# What is being asked
Collect from the data below each line with "different".

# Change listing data
-=-=-=-=-
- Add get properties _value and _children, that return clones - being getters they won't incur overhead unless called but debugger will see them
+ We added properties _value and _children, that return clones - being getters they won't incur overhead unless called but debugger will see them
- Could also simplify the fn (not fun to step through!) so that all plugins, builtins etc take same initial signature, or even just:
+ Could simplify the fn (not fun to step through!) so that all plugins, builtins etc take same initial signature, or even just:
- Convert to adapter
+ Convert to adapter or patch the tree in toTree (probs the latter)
-=-=-=-=-
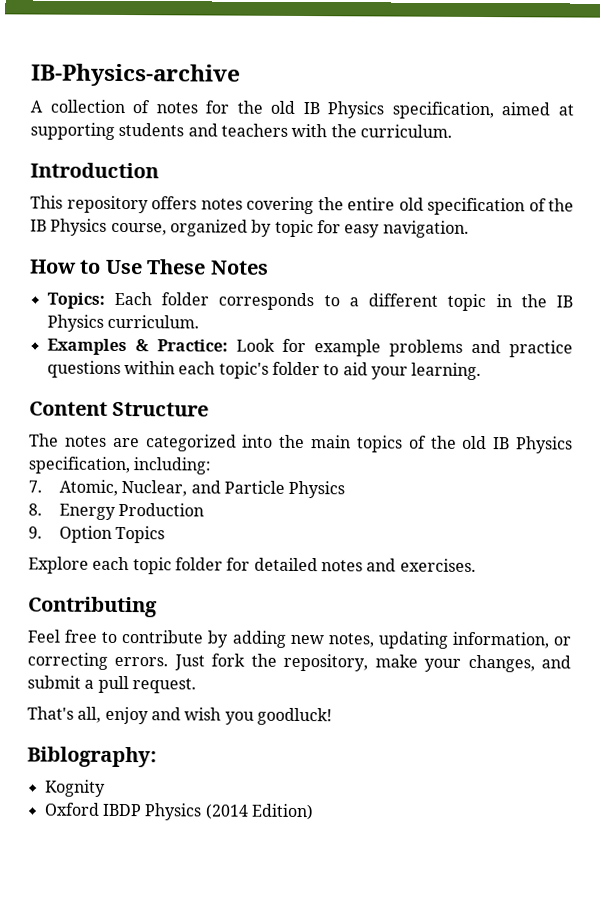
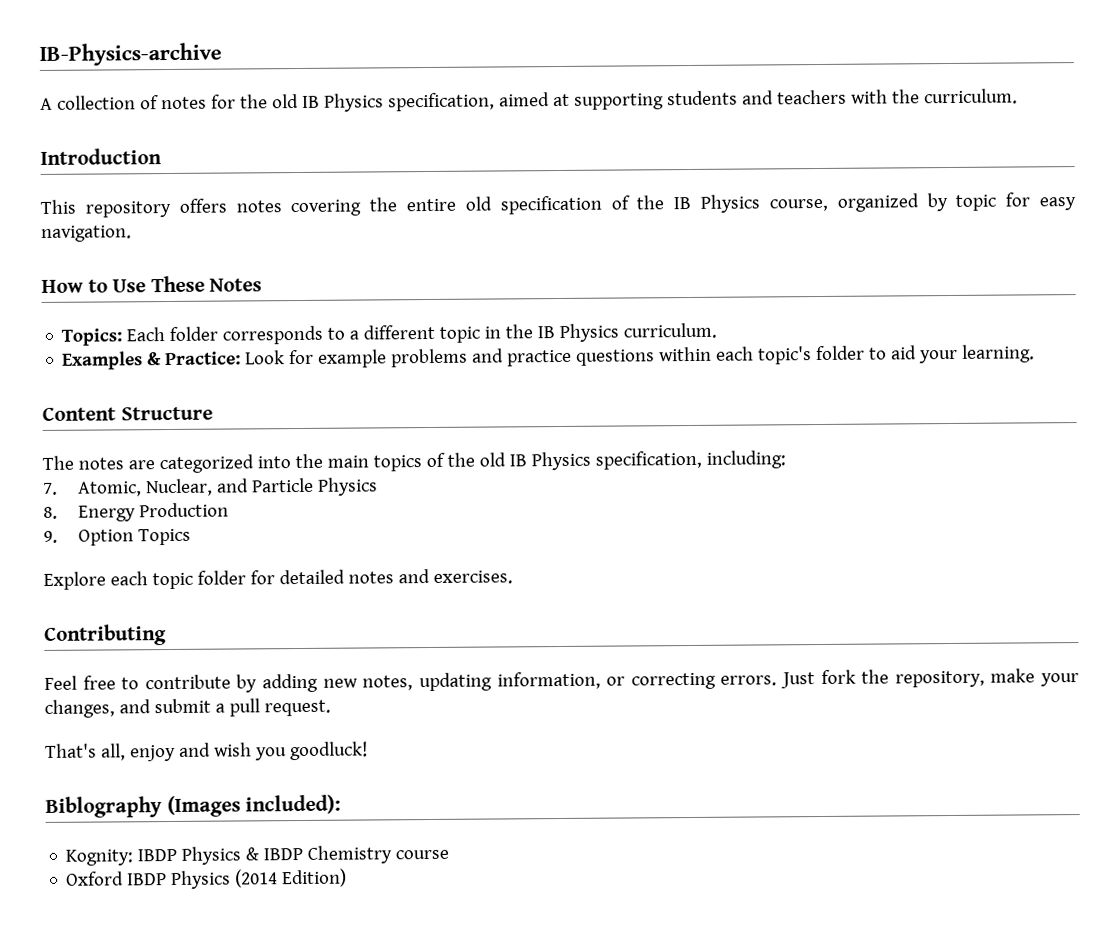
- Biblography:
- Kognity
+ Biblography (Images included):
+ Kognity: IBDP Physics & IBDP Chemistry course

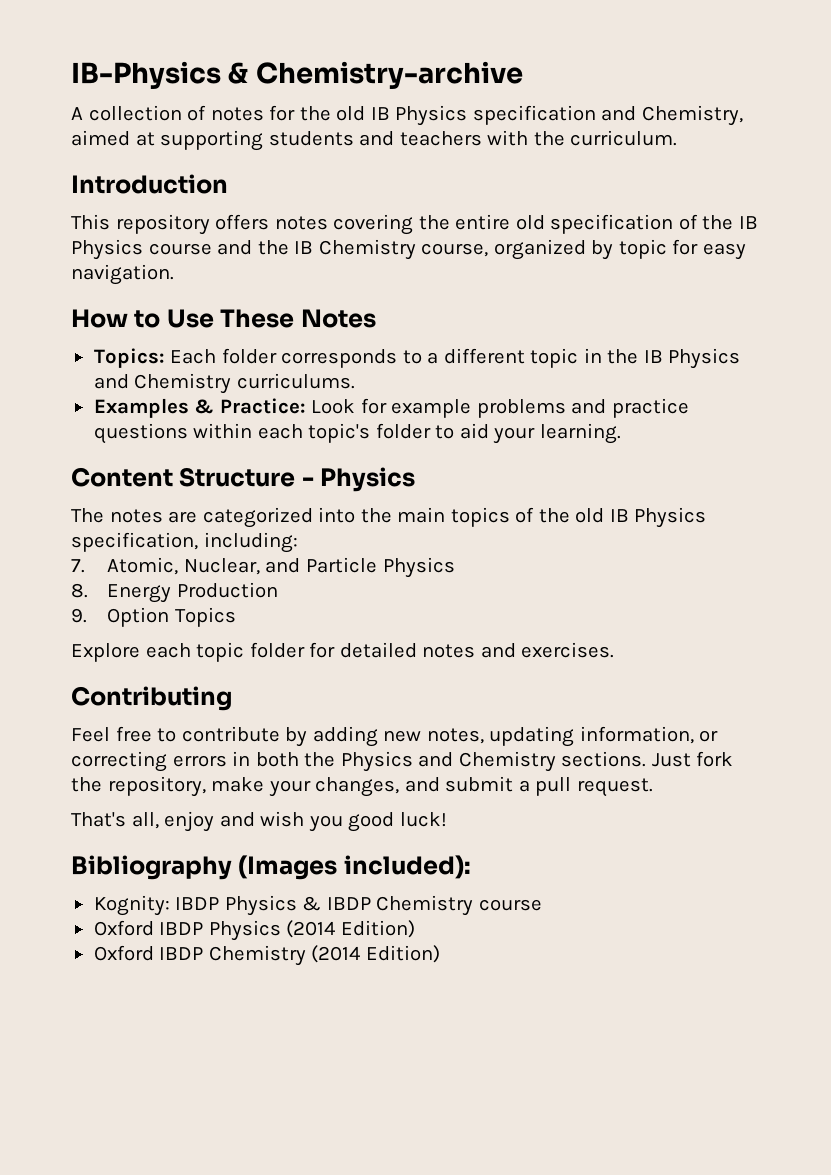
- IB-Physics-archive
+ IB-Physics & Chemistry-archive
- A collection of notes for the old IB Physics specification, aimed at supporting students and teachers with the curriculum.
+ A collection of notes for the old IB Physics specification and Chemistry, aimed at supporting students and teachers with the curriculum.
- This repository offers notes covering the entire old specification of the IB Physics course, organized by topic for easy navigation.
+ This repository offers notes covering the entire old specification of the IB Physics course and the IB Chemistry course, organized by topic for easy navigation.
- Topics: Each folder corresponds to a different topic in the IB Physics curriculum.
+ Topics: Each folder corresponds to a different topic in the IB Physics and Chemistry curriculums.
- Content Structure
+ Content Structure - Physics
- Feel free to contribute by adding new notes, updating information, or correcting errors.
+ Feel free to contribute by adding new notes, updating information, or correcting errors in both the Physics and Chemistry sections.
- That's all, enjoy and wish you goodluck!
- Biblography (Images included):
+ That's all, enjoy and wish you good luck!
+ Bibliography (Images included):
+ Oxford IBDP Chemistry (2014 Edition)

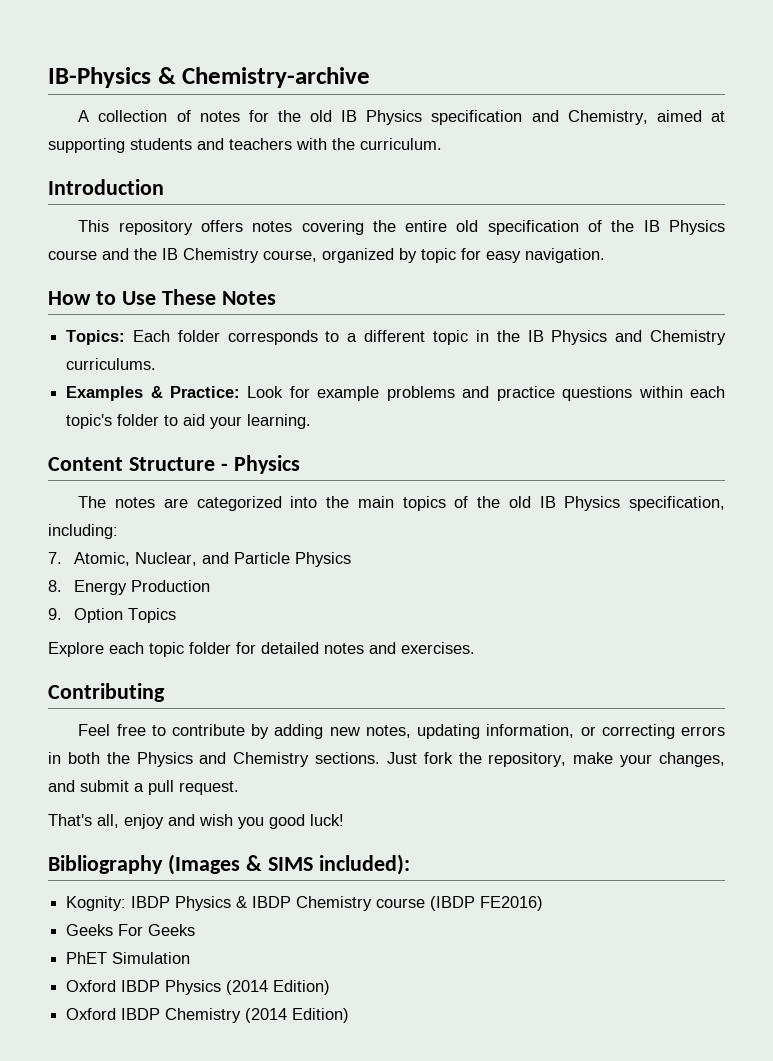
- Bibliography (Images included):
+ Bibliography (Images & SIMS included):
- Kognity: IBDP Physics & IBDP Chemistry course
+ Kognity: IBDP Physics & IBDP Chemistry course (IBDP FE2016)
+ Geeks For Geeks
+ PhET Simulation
-=-=-=-=-
# Response below
- Topics: Each folder corresponds to a different topic in the IB Physics curriculum.
+ Topics: Each folder corresponds to a different topic in the IB Physics and Chemistry curriculums.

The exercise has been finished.